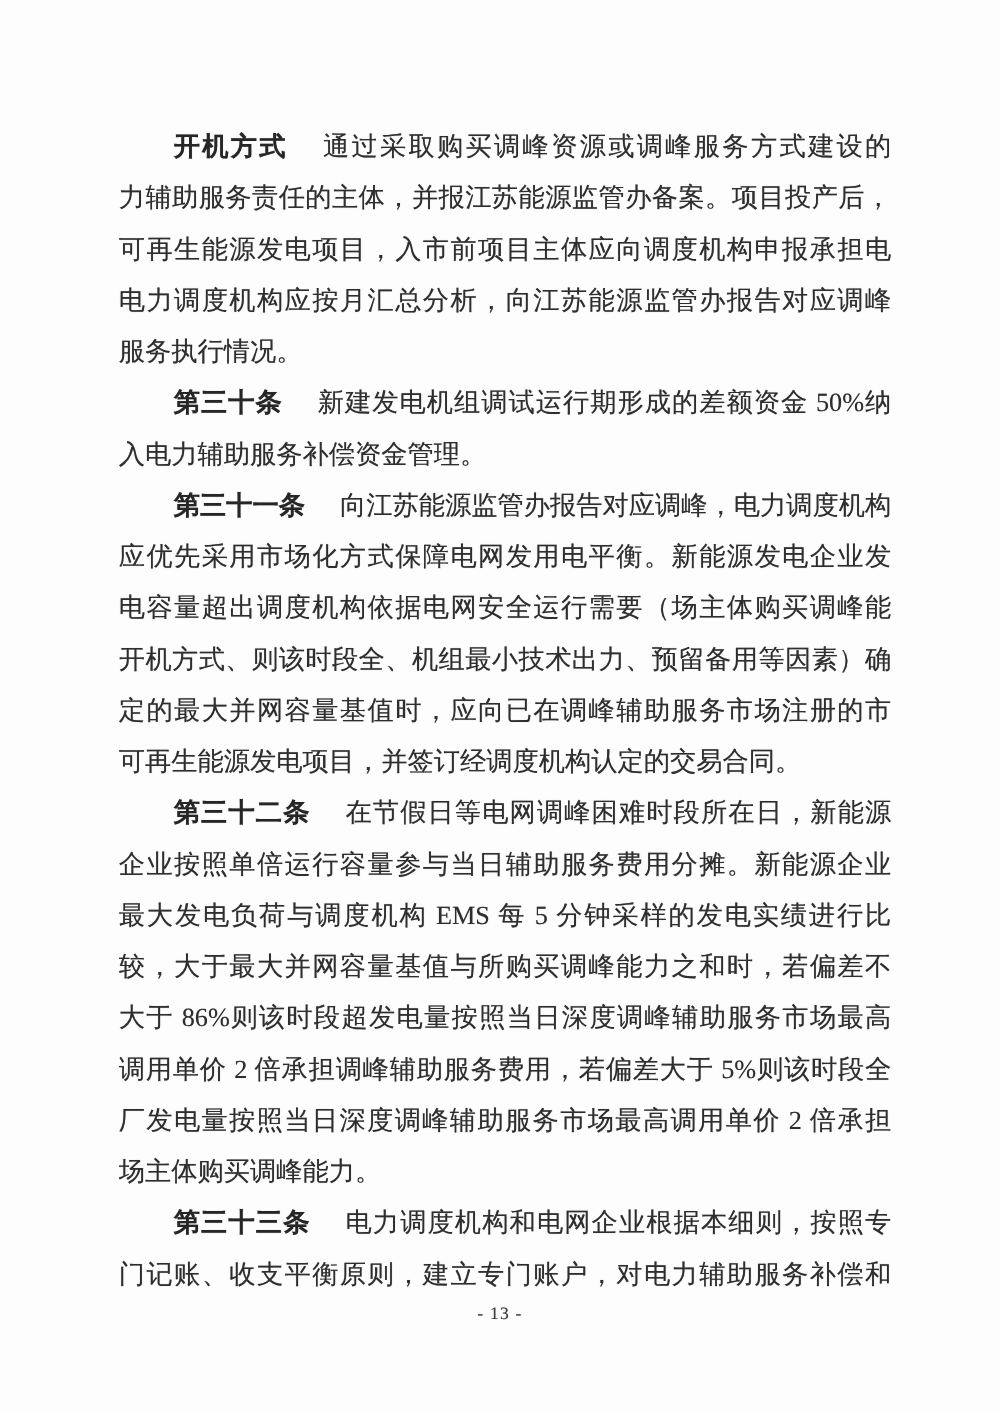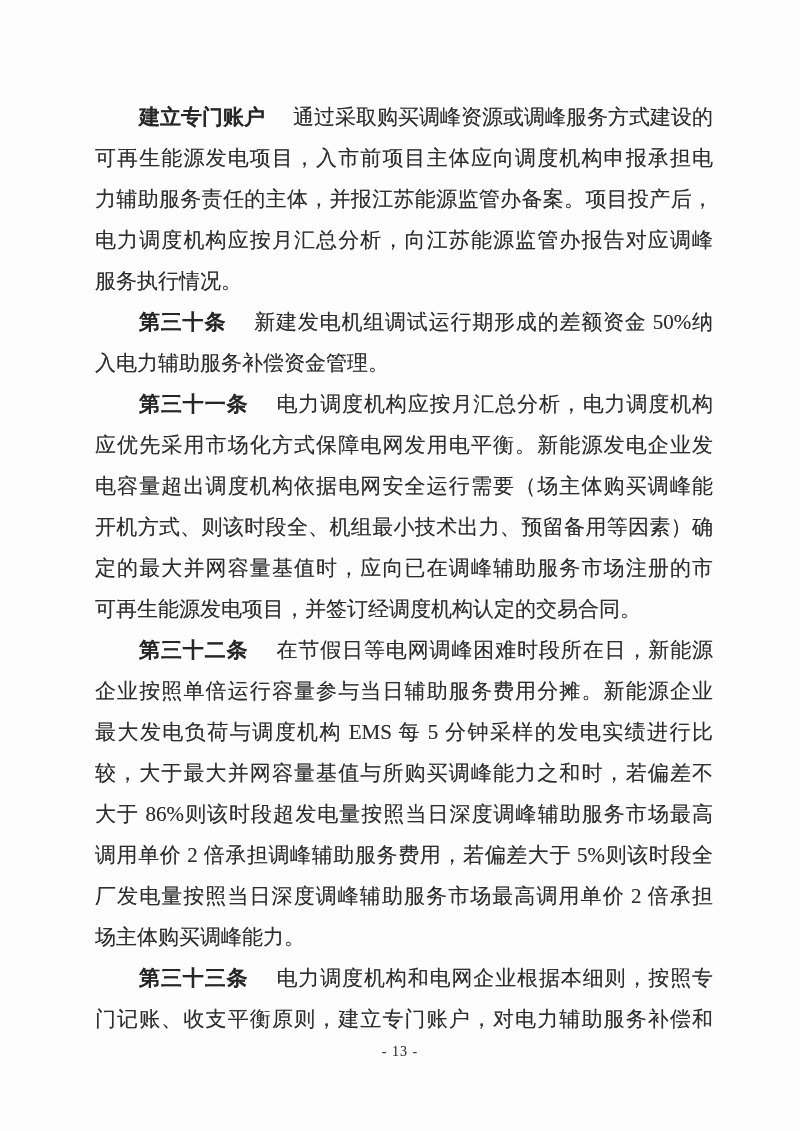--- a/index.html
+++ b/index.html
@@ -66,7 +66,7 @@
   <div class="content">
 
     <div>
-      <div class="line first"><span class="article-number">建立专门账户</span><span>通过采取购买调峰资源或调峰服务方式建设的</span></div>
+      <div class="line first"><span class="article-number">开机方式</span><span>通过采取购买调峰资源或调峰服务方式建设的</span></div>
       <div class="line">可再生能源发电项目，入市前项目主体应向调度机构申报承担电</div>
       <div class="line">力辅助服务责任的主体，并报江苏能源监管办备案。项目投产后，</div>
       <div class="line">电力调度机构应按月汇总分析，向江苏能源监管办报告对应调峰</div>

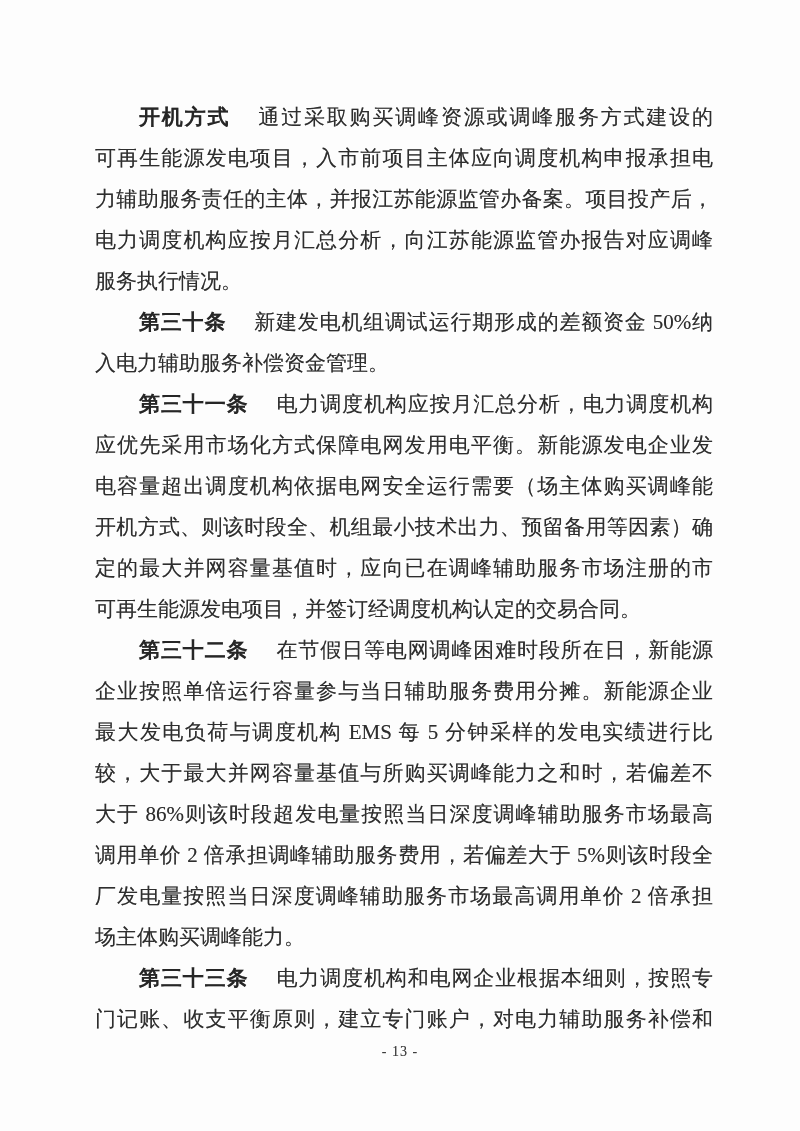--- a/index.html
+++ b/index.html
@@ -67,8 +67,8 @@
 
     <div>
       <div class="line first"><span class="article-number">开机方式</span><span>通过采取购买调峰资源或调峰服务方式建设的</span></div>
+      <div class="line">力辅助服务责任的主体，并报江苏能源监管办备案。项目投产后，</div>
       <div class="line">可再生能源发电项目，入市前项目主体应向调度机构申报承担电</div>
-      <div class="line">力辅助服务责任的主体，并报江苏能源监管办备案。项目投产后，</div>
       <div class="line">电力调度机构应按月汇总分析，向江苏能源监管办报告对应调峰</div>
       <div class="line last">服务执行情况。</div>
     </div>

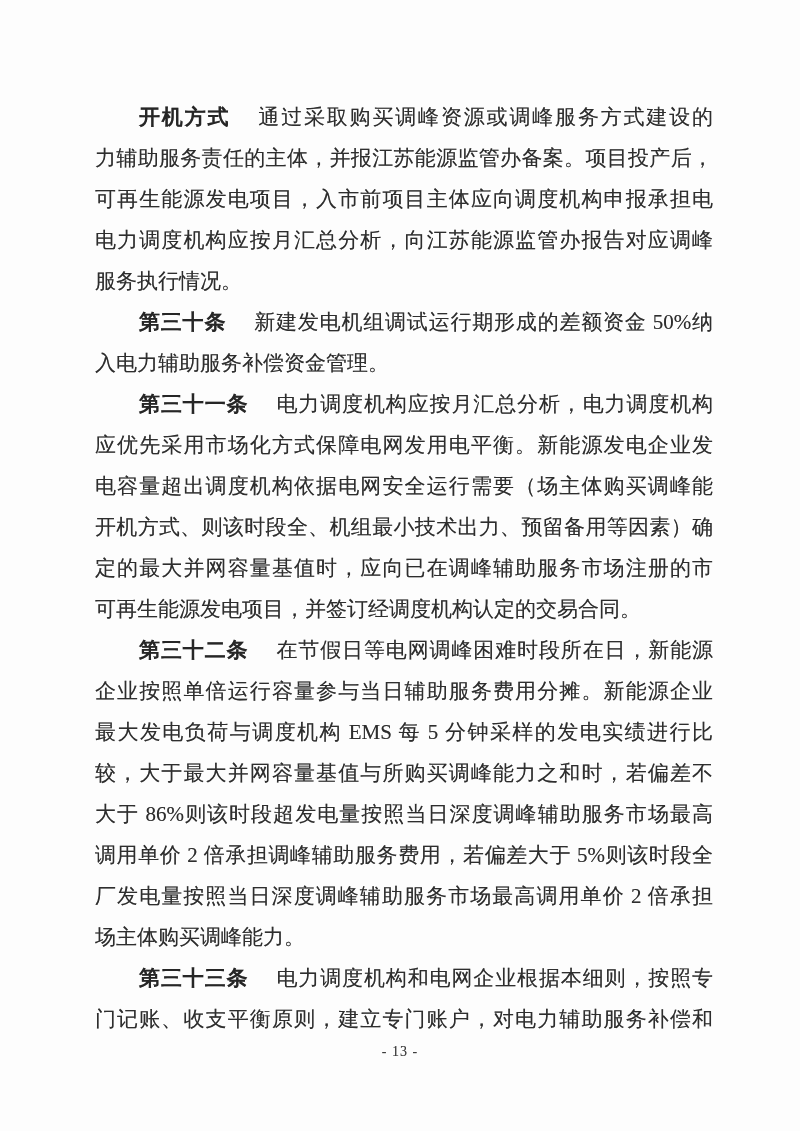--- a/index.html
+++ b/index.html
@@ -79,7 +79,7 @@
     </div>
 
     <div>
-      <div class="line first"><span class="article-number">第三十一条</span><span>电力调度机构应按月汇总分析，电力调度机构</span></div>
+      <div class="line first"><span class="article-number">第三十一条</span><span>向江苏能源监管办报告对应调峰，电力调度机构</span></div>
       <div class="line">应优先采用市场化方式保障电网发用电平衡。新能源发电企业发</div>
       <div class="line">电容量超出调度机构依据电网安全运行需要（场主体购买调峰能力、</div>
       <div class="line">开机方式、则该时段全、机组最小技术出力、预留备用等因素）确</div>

•••••

▶ **Work instructions**
If a line in the data contains the string "第三十一条", copy it.

▶ **Solution to the exercise**
-      <div class="line first"><span class="article-number">第三十一条</span><span>电力调度机构应按月汇总分析，电力调度机构</span></div>
+      <div class="line first"><span class="article-number">第三十一条</span><span>向江苏能源监管办报告对应调峰，电力调度机构</span></div>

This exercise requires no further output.